Problem to solve: Exclude the pictures and reproduce exactly the lines that run from the one holding "Packers Since 2022" to the end of the entries below.

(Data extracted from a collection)
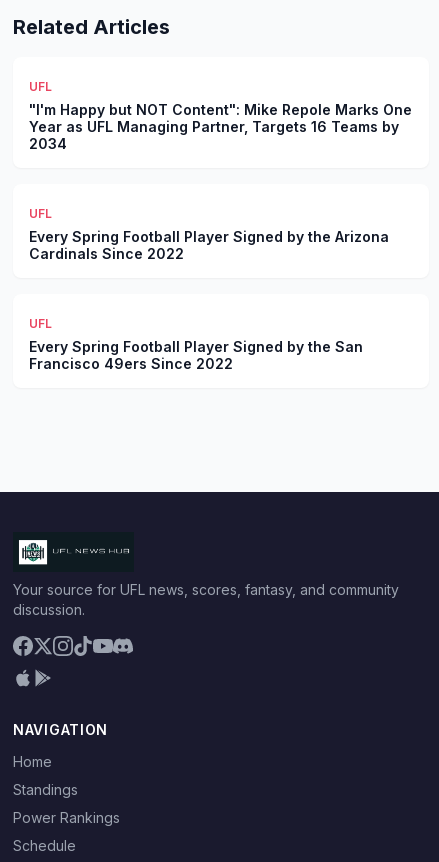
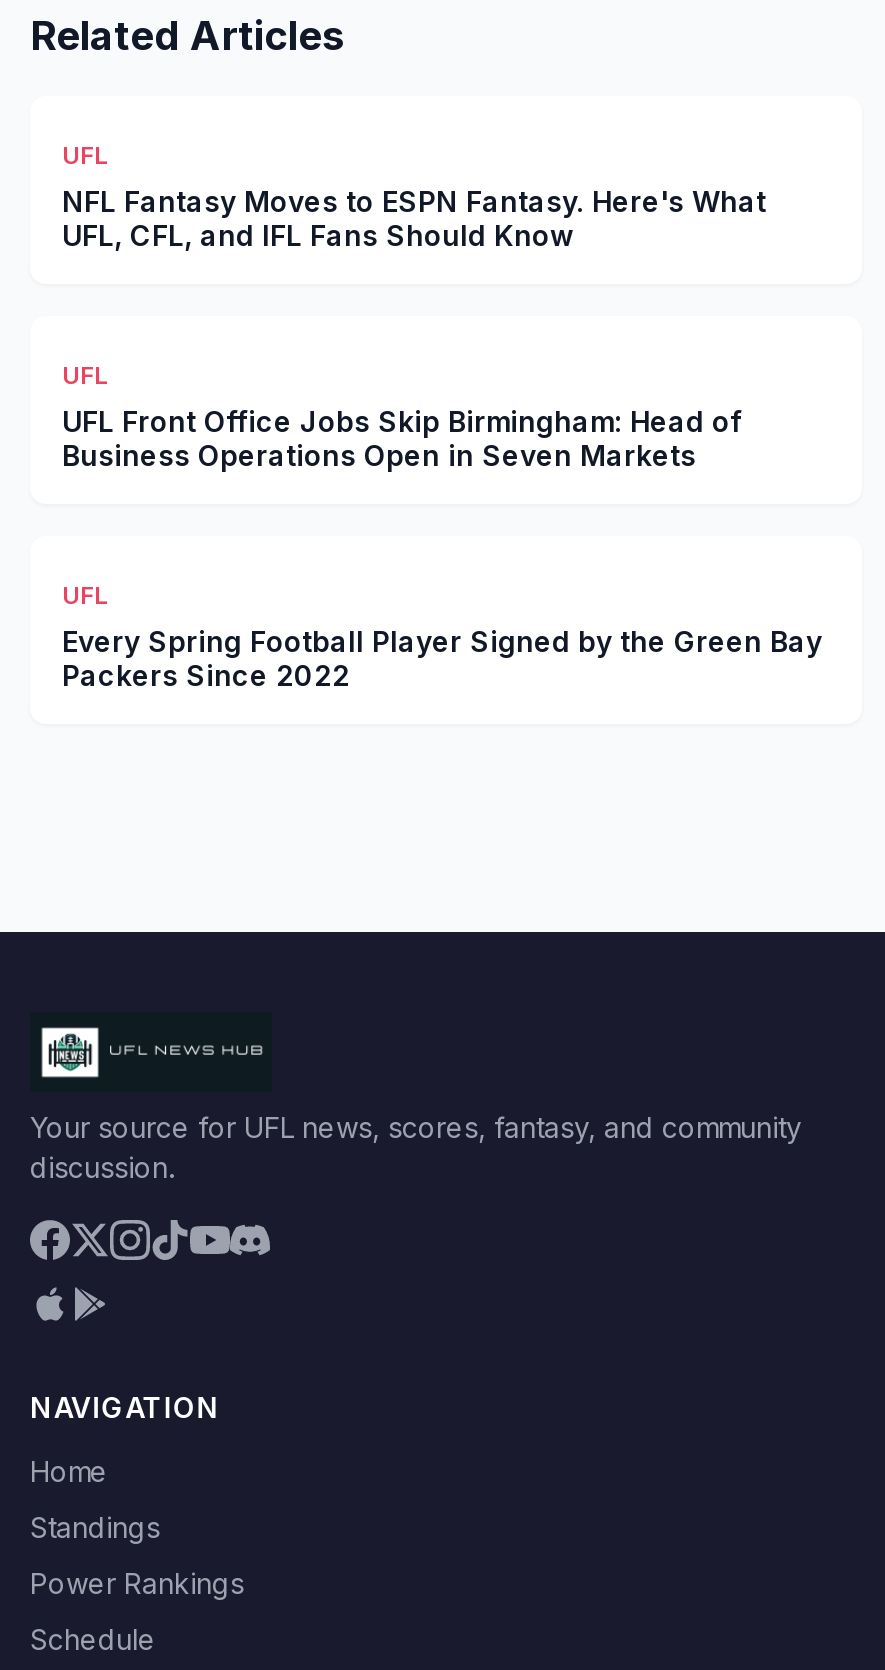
- "I'm Happy but NOT Content": Mike Repole Marks One
- Year as UFL Managing Partner, Targets 16 Teams by
- 2034
+ NFL Fantasy Moves to ESPN Fantasy. Here's What
+ UFL, CFL, and IFL Fans Should Know

- Every Spring Football Player Signed by the Arizona
- Cardinals Since 2022
+ UFL Front Office Jobs Skip Birmingham: Head of
+ Business Operations Open in Seven Markets

- Every Spring Football Player Signed by the San
- Francisco 49ers Since 2022
+ Every Spring Football Player Signed by the Green Bay
+ Packers Since 2022
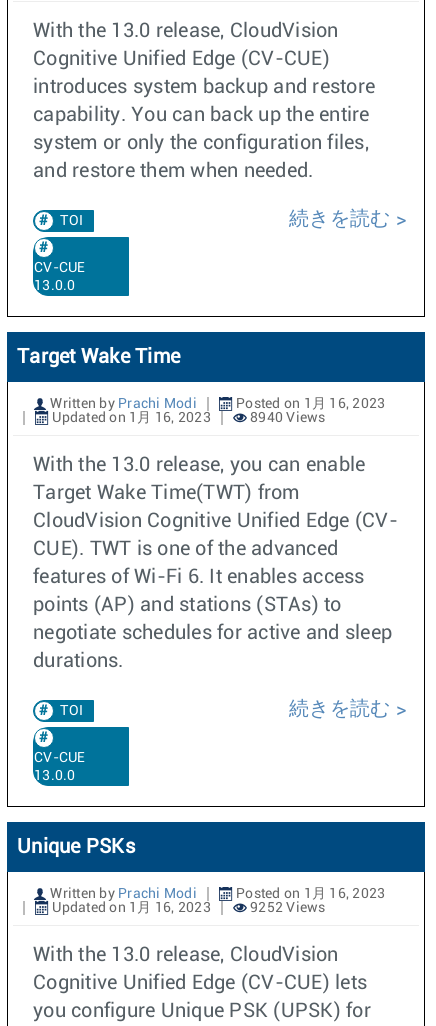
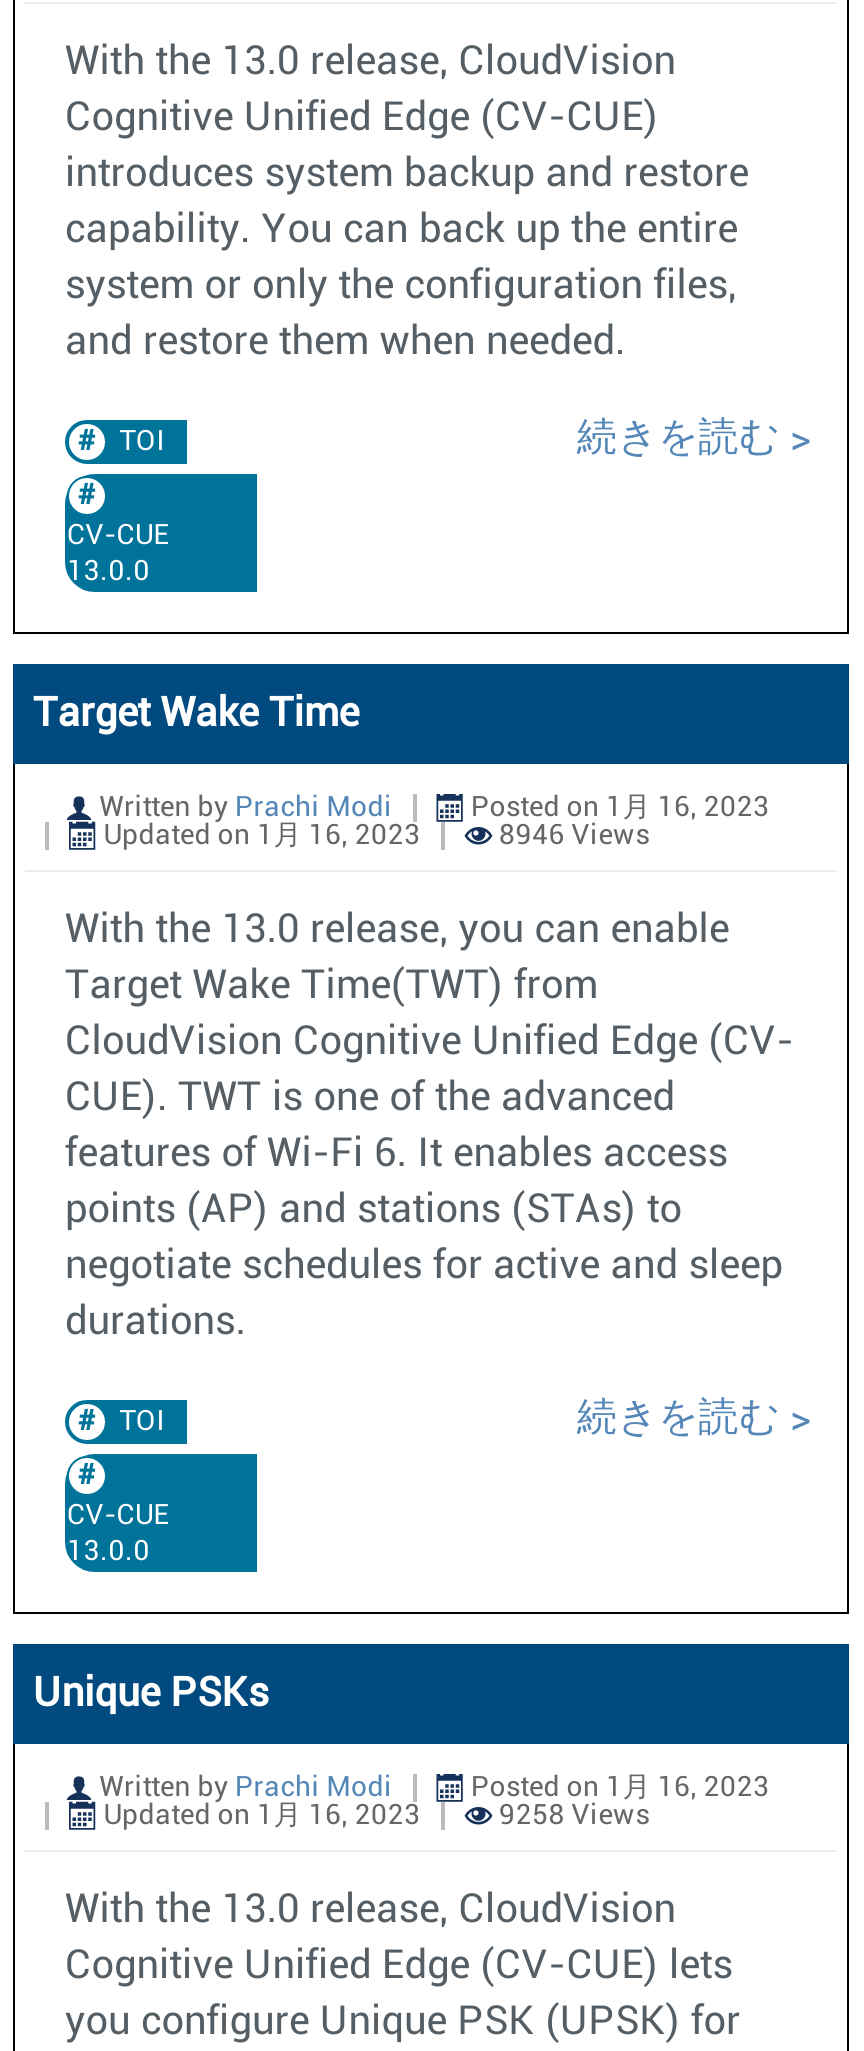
- 8940 Views
+ 8946 Views

- 9252 Views
+ 9258 Views
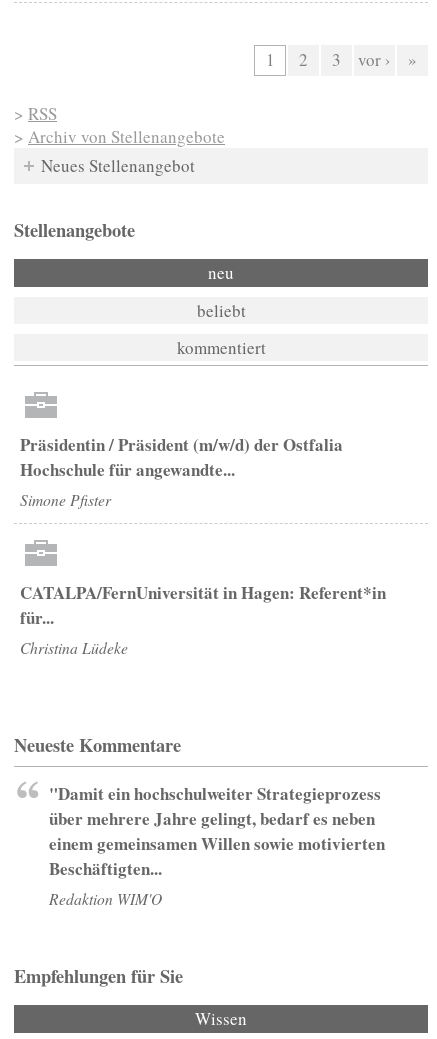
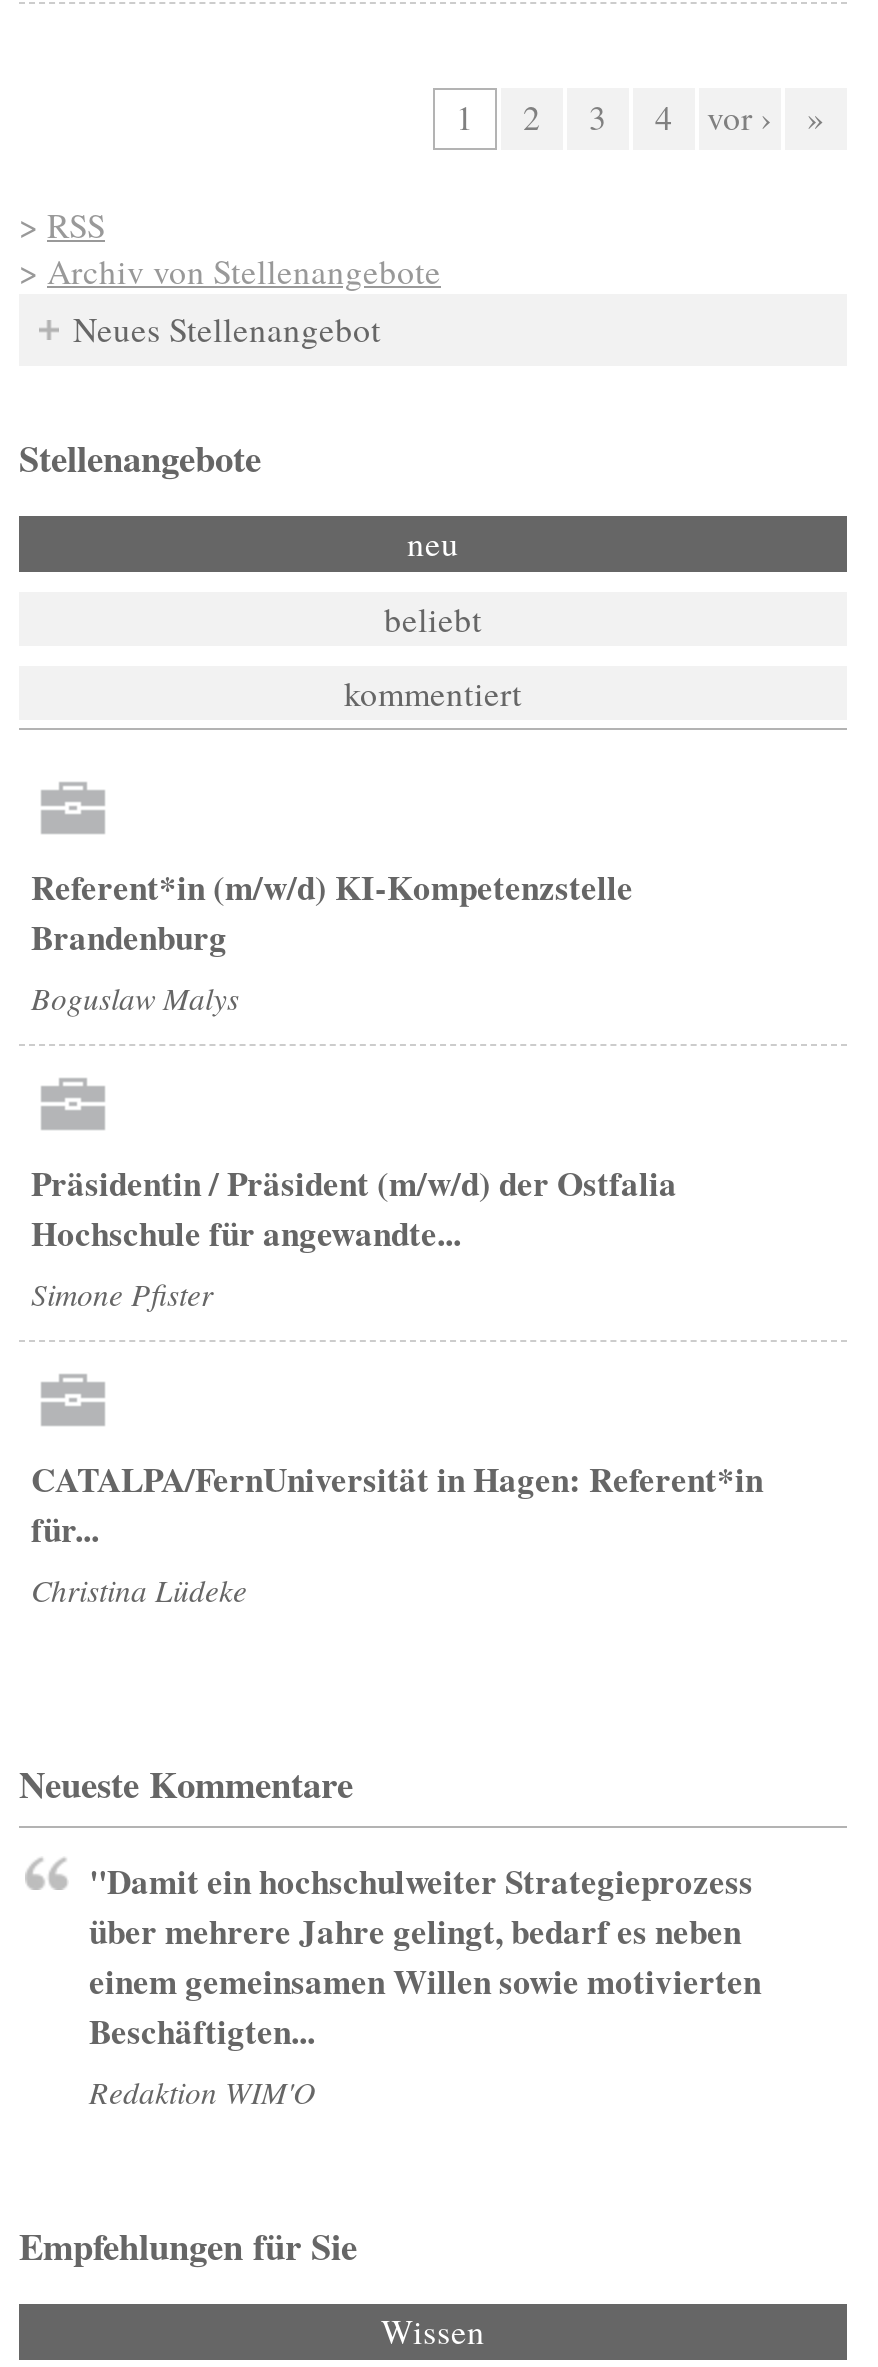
+ 4

+ Referent*in (m/w/d) KI-Kompetenzstelle
+ Brandenburg
+ Boguslaw Malys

Task solution:
+ Packers Since 2022
- 8940 Views
+ 8946 Views

- 9252 Views
+ 9258 Views
+ 4

+ Referent*in (m/w/d) KI-Kompetenzstelle
+ Brandenburg
+ Boguslaw Malys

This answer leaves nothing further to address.